> GOAL OF THE EXERCISE: Every line below needs to be transcribed without alteration, and no image may be carried over.

Collected data

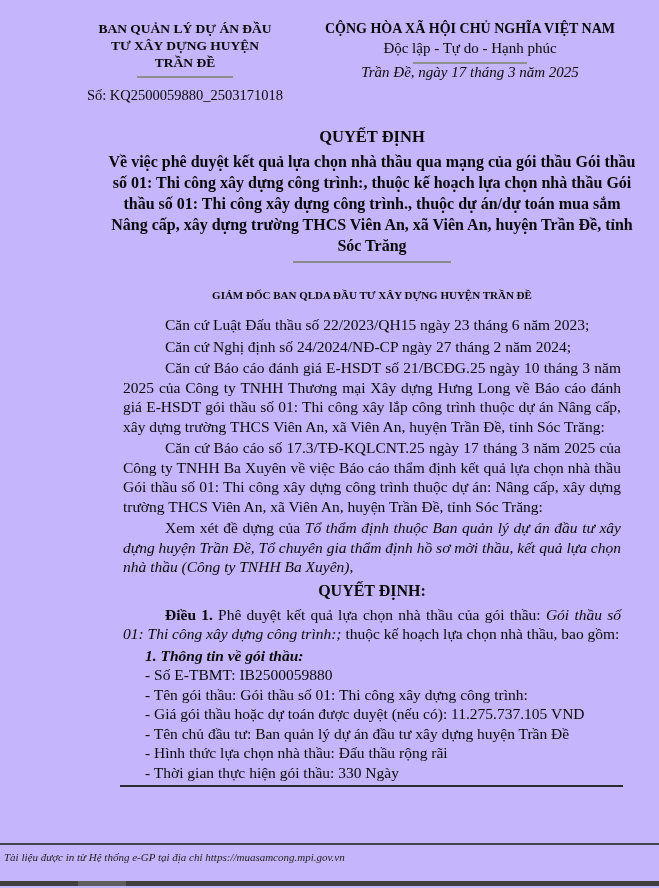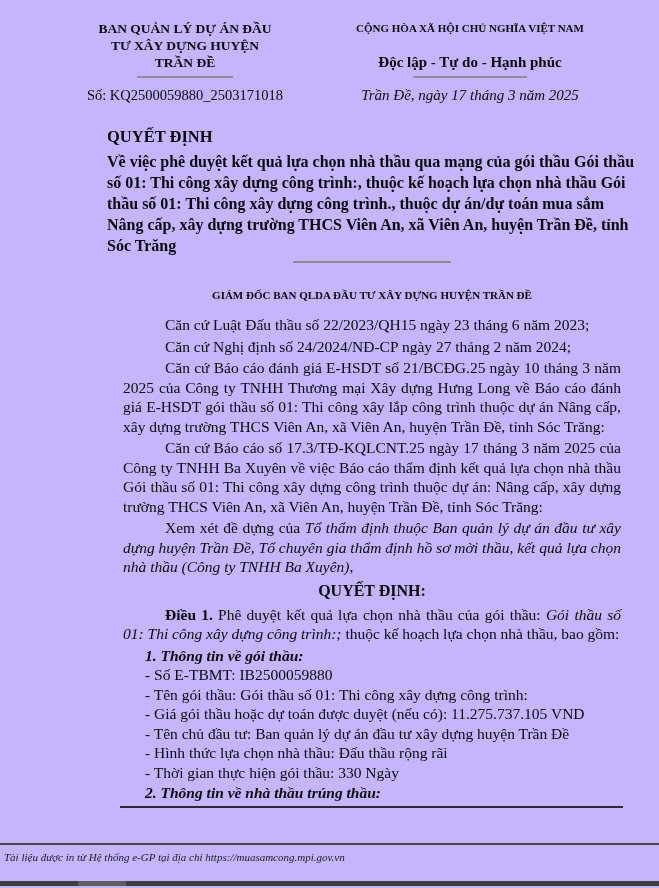"CỘNG HÒA XÃ HỘI CHỦ" .country { font-size: 11px -> 14px }
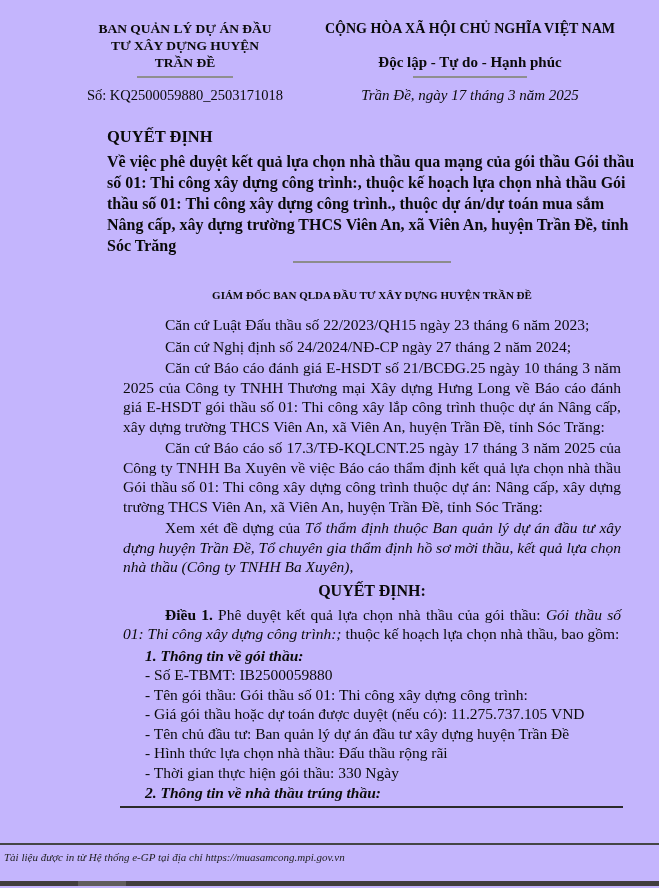"Độc lập - Tự do" .motto { font-weight: bold -> normal; margin-top: 16px -> 2px }
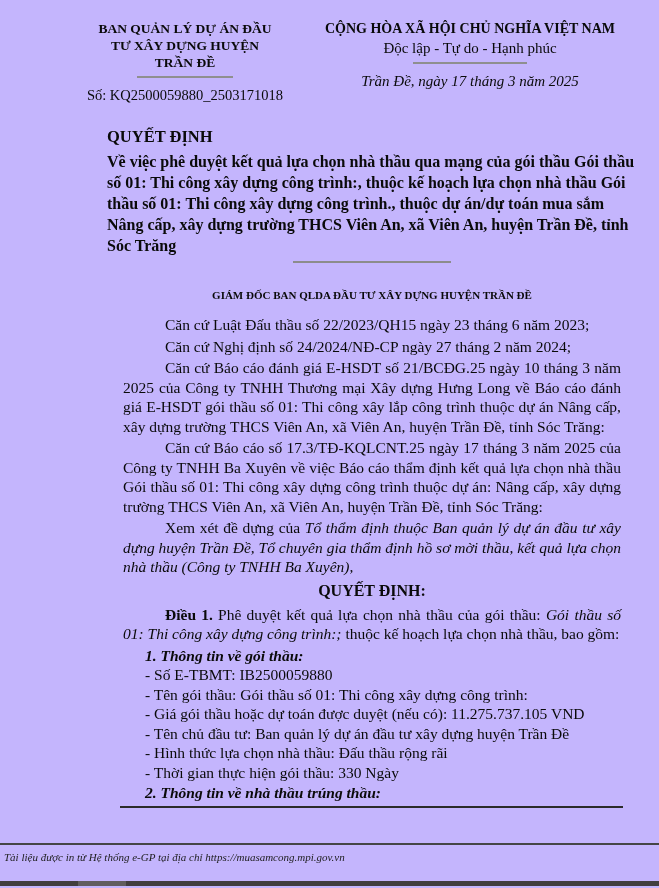"Trần Đề, ngày 17 tháng" .place-date { margin-top: 9px -> none }
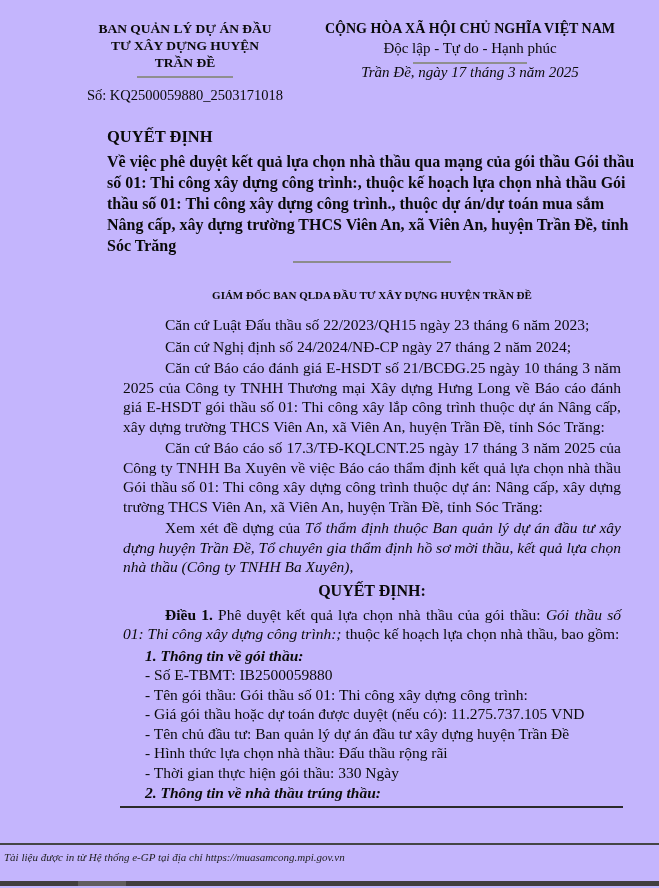"QUYẾT ĐỊNH" .title-block { text-align: left -> center }
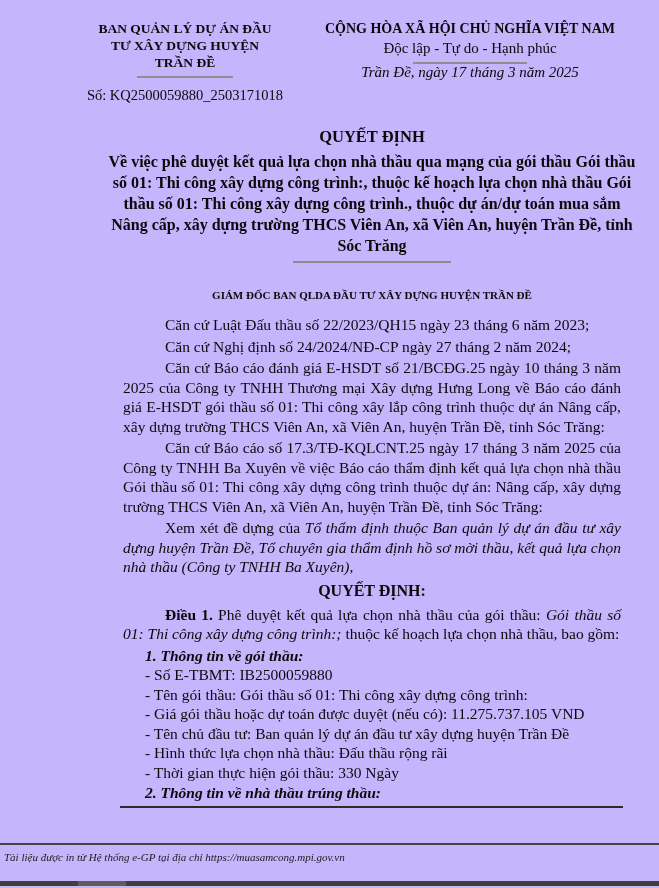"2. Thông tin về nhà" div.subhead { html: <div>2. Thông tin về nhà thầu trúng thầu:</div> -> none }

> TASK SOLUTION:
"CỘNG HÒA XÃ HỘI CHỦ" .country { font-size: 11px -> 14px }
"Độc lập - Tự do" .motto { font-weight: bold -> normal; margin-top: 16px -> 2px }
"Trần Đề, ngày 17 tháng" .place-date { margin-top: 9px -> none }
"QUYẾT ĐỊNH" .title-block { text-align: left -> center }
"2. Thông tin về nhà" div.subhead { html: <div>2. Thông tin về nhà thầu trúng thầu:</div> -> none }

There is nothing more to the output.